We concluded FY '24 on a high note, demonstrating robust performance in the fourth quarter and building positive momentum as we step into FY '25.
— George Kurian
We are laser focused on managing the elements within our control.
— Mike Berry
Forward Guidance
Assessment of management guidance and the forward-looking outlook:
- Revenue trajectory: FY25 revenue is guided to $6.45–$6.65B, implying ~4.5% YoY growth at the midpoint, reflecting continued strength in all-flash storage and cloud storage, coupled with AI-driven demand. Management signaled that growth would be supported by growth in each quarterly period, though macro remains unsettled.

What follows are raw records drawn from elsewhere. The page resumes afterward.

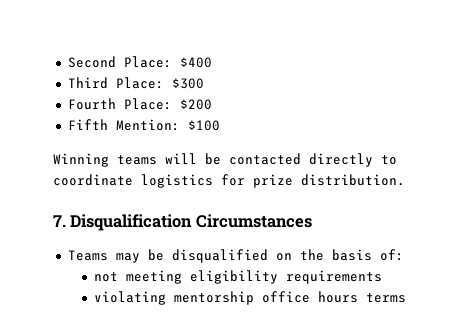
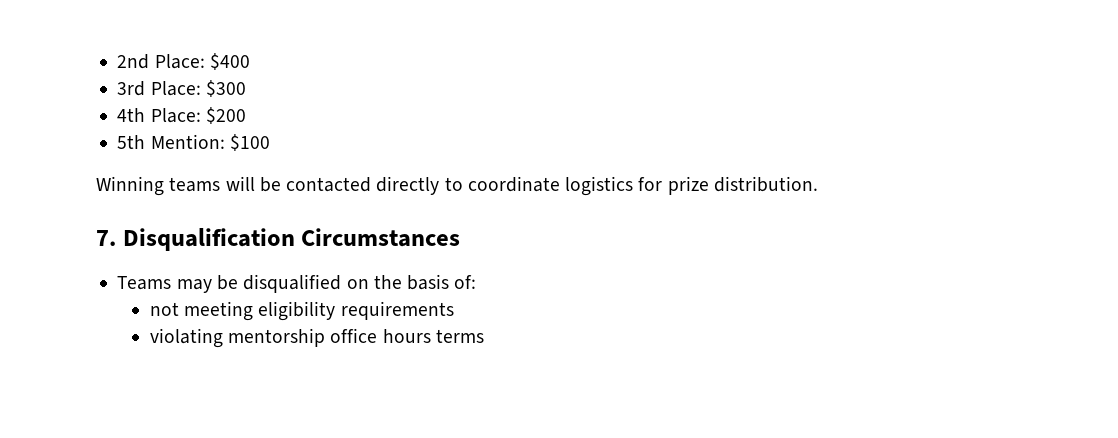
[67,56,116,68] Second -> [117,54,150,69] 2nd
[67,77,108,89] Third -> [117,81,146,96] 3rd
[67,98,116,110] Fourth -> [117,108,146,122] 4th
[67,119,108,130] Fifth -> [117,135,146,149] 5th

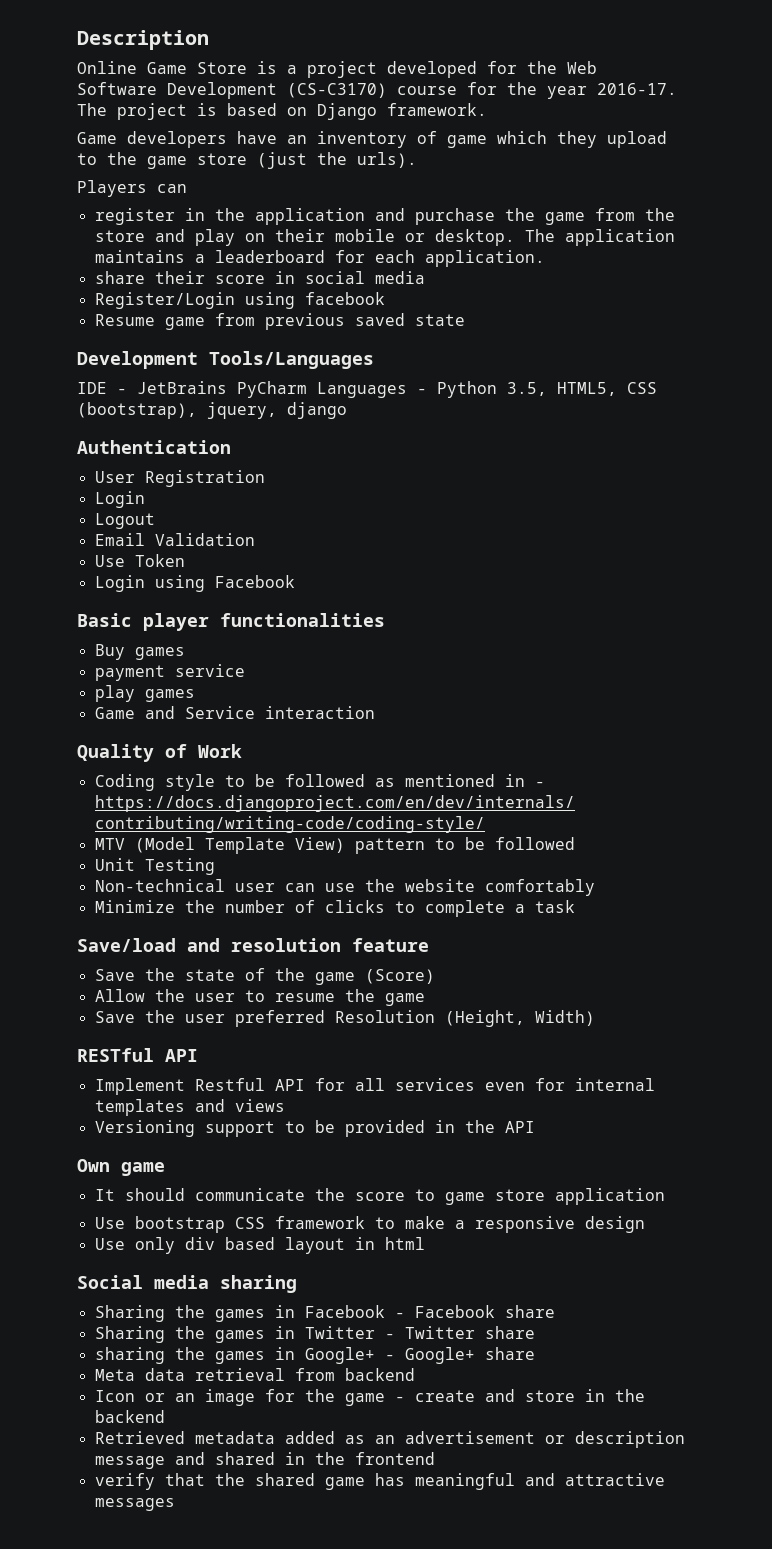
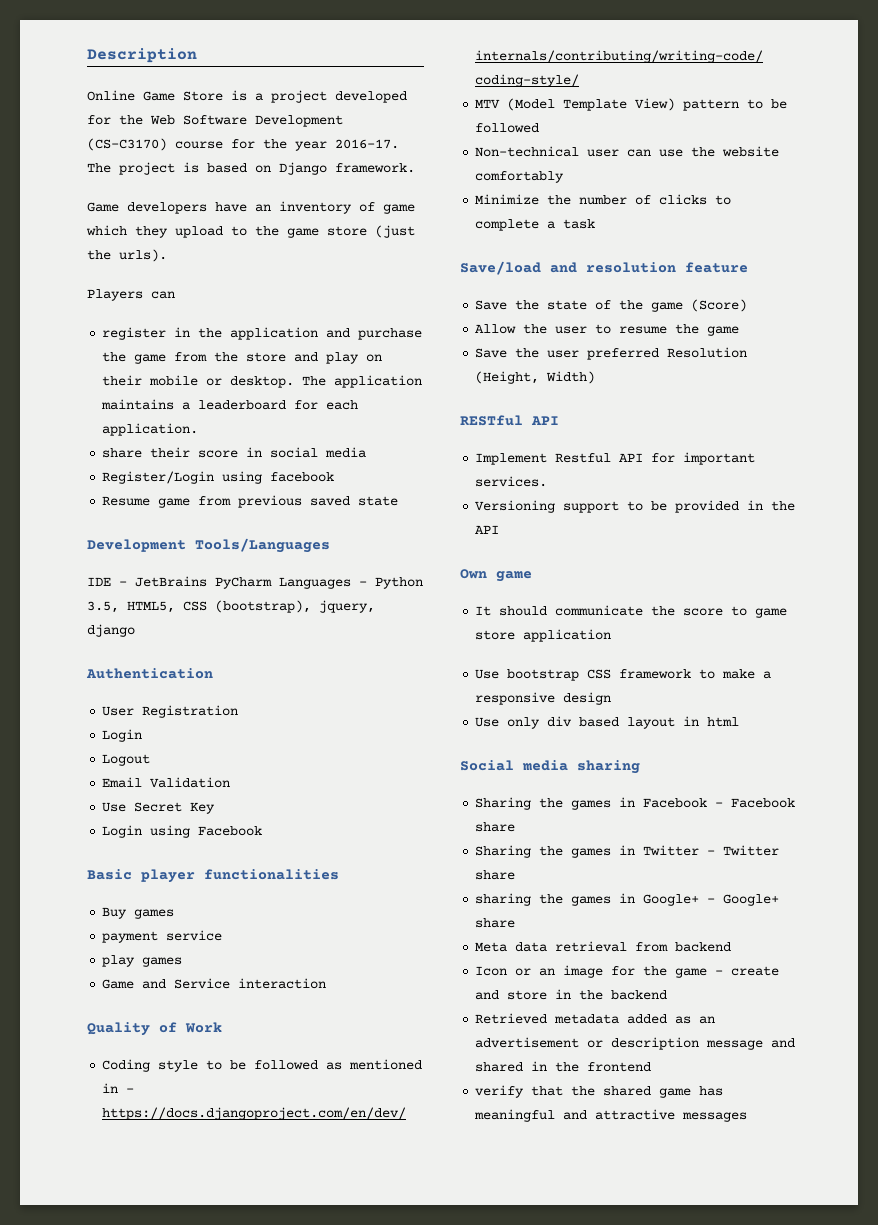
[134,554,185,567] Token -> [134,802,216,814] Secret Key
[94,858,215,875] // Unit Testing -> (540, 128) none
[354,1078,655,1091] [94,1099,285,1116] all services even for internal templates and views -> [683,452,756,465] [475,476,548,487] important services.

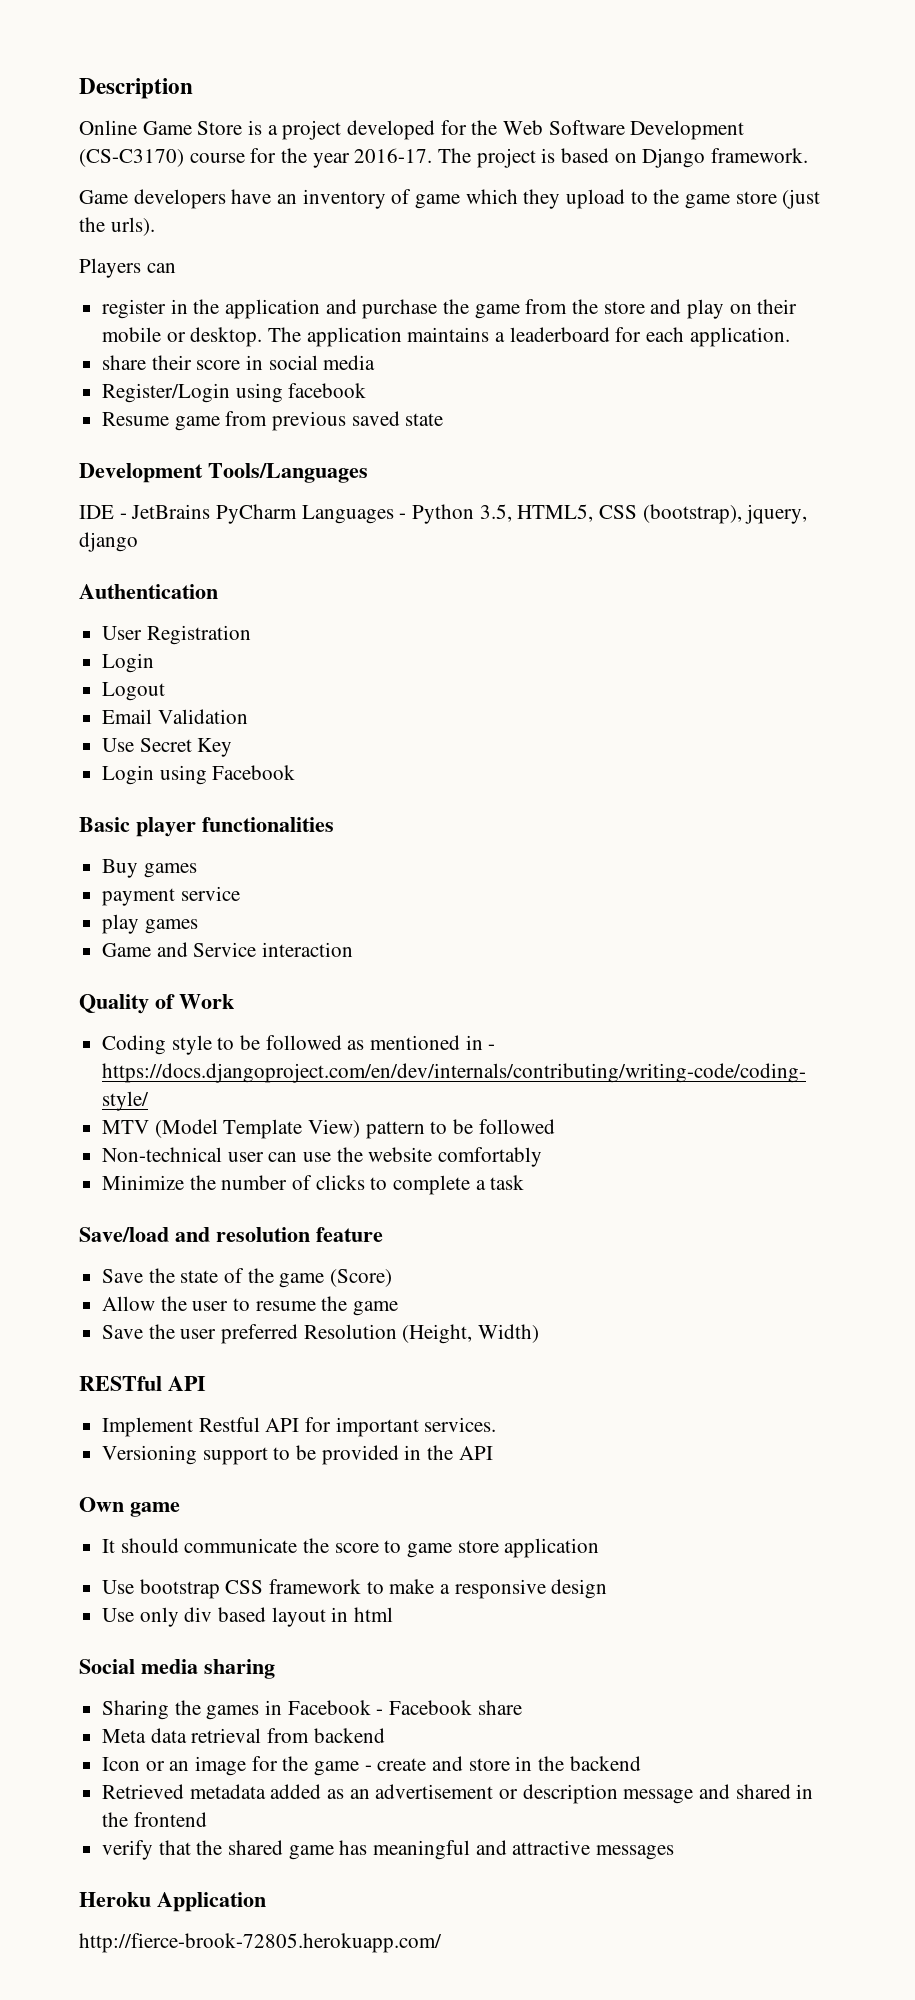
[475,845,780,858] [475,870,516,880] [475,893,780,906] [475,918,516,928] // Sharing the games in Twitter - Twitter share // sharing the games in Google+ - Google+ share -> (522, 1707) none
(748, 1117) none -> [79,1892,266,1912] [79,1933,442,1953] // Heroku Application // http://fierce-brook-72805.herokuapp.com/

- Margin trajectory: FY25 consolidated gross margin expected to be 71–72%, broadly in line with FY24 despite NAND cost pressures. Product gross margins are expected to be higher in the first half of FY25 due to pre-buys inventory, then modestly lower in the second half as inventory is consumed. Long-term, NetApp targets cloud gross margins of 75–80%, with progress anticipated in FY25.

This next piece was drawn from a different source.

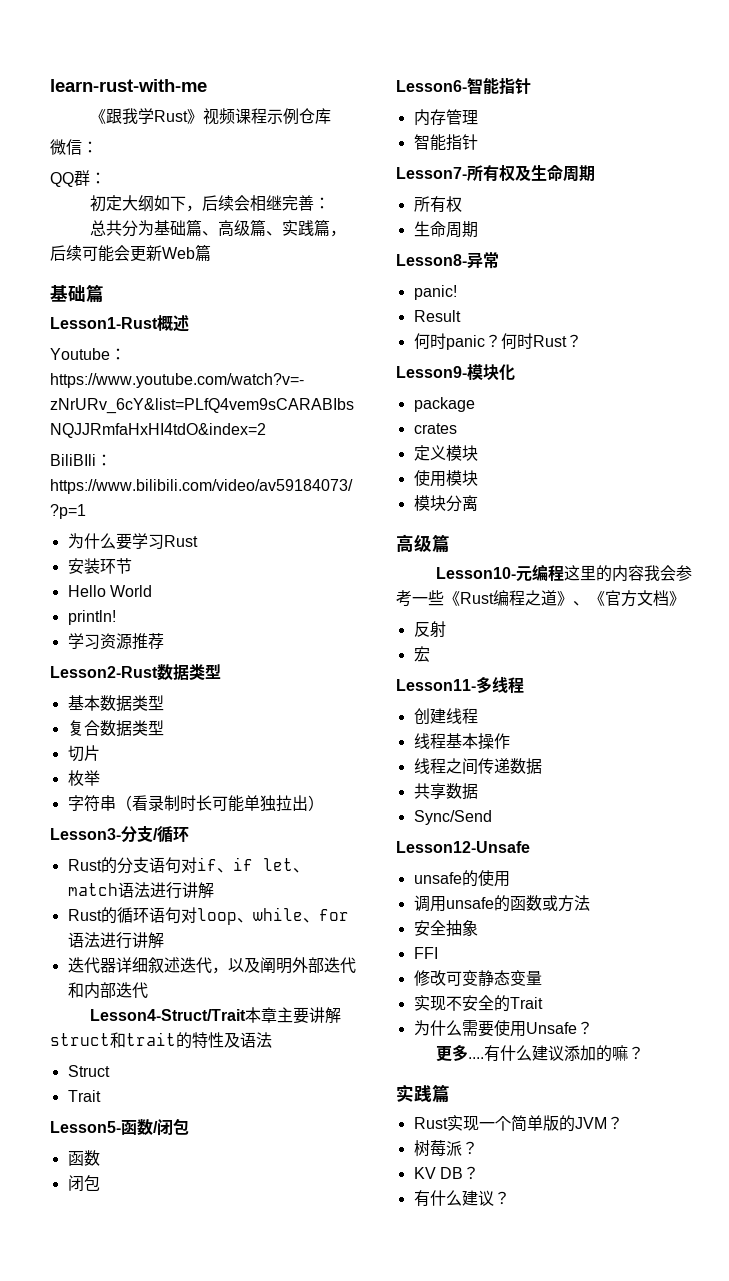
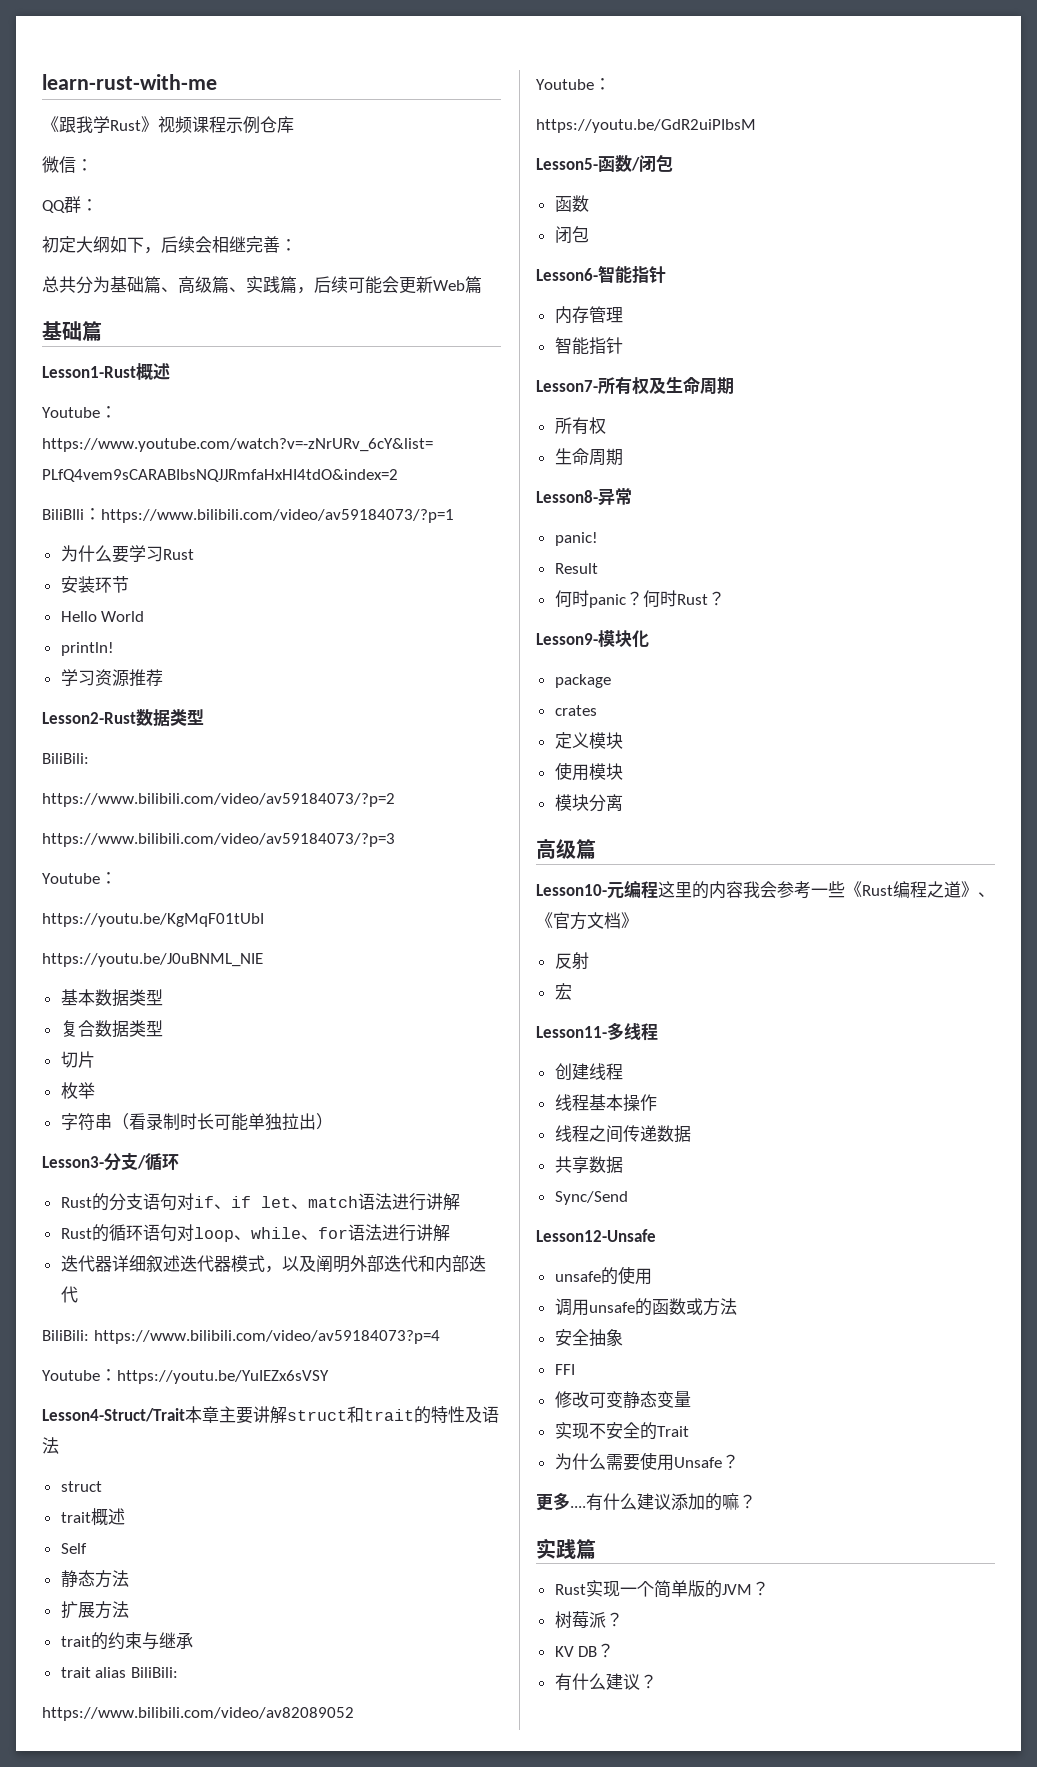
(221, 671) none -> [42,753,89,764] [42,793,395,807] [42,833,395,847] [42,872,117,884] [42,913,264,927] [42,953,263,967] // BiliBili: // https://www.bilibili.com/video/av59184073/?p=2 // https://www.bilibili.com/video/av59184073/?p=3 // Youtube： // https://youtu.be/KgMqF01tUbI // https://youtu.be/J0uBNML_NIE
(212, 965) none -> [213,1255,265,1272] 器模式
(148, 990) none -> [42,1330,440,1344] [42,1369,329,1384] // BiliBili: https://www.bilibili.com/video/av59184073?p=4 // Youtube：https://youtu.be/YuIEZx6sVSY
[67,1065,110,1077] [67,1090,101,1102] Struct // Trait -> [60,1481,102,1492] [60,1508,125,1526] [60,1543,87,1554] [60,1570,129,1588] [60,1601,129,1619] [60,1632,193,1650] [60,1667,178,1678] [42,1707,354,1721] [536,78,611,90] [536,119,756,133] struct // trait概述 // Self // 静态方法 // 扩展方法 // trait的约束与继承 // trait alias BiliBili: // https://www.bilibili.com/video/av82089052 // Youtube： // https://youtu.be/GdR2uiPIbsM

- Operating leverage and profitability: Operating margins projected at 27–28% for FY25, with Q1 guidance at ~25% due to seasonality. Tax rate guidance of 21–22% supports EPS progression toward $6.80–$7.00 for the year.
- Cash generation and capital returns: Free cash flow is expected to remain a focal point, with 100% of FY25 free cash flow planned to be returned to shareholders via buybacks and dividends. The company expects operating cash flow to track net income and capex around $155M, implying a steady cash-generation profile.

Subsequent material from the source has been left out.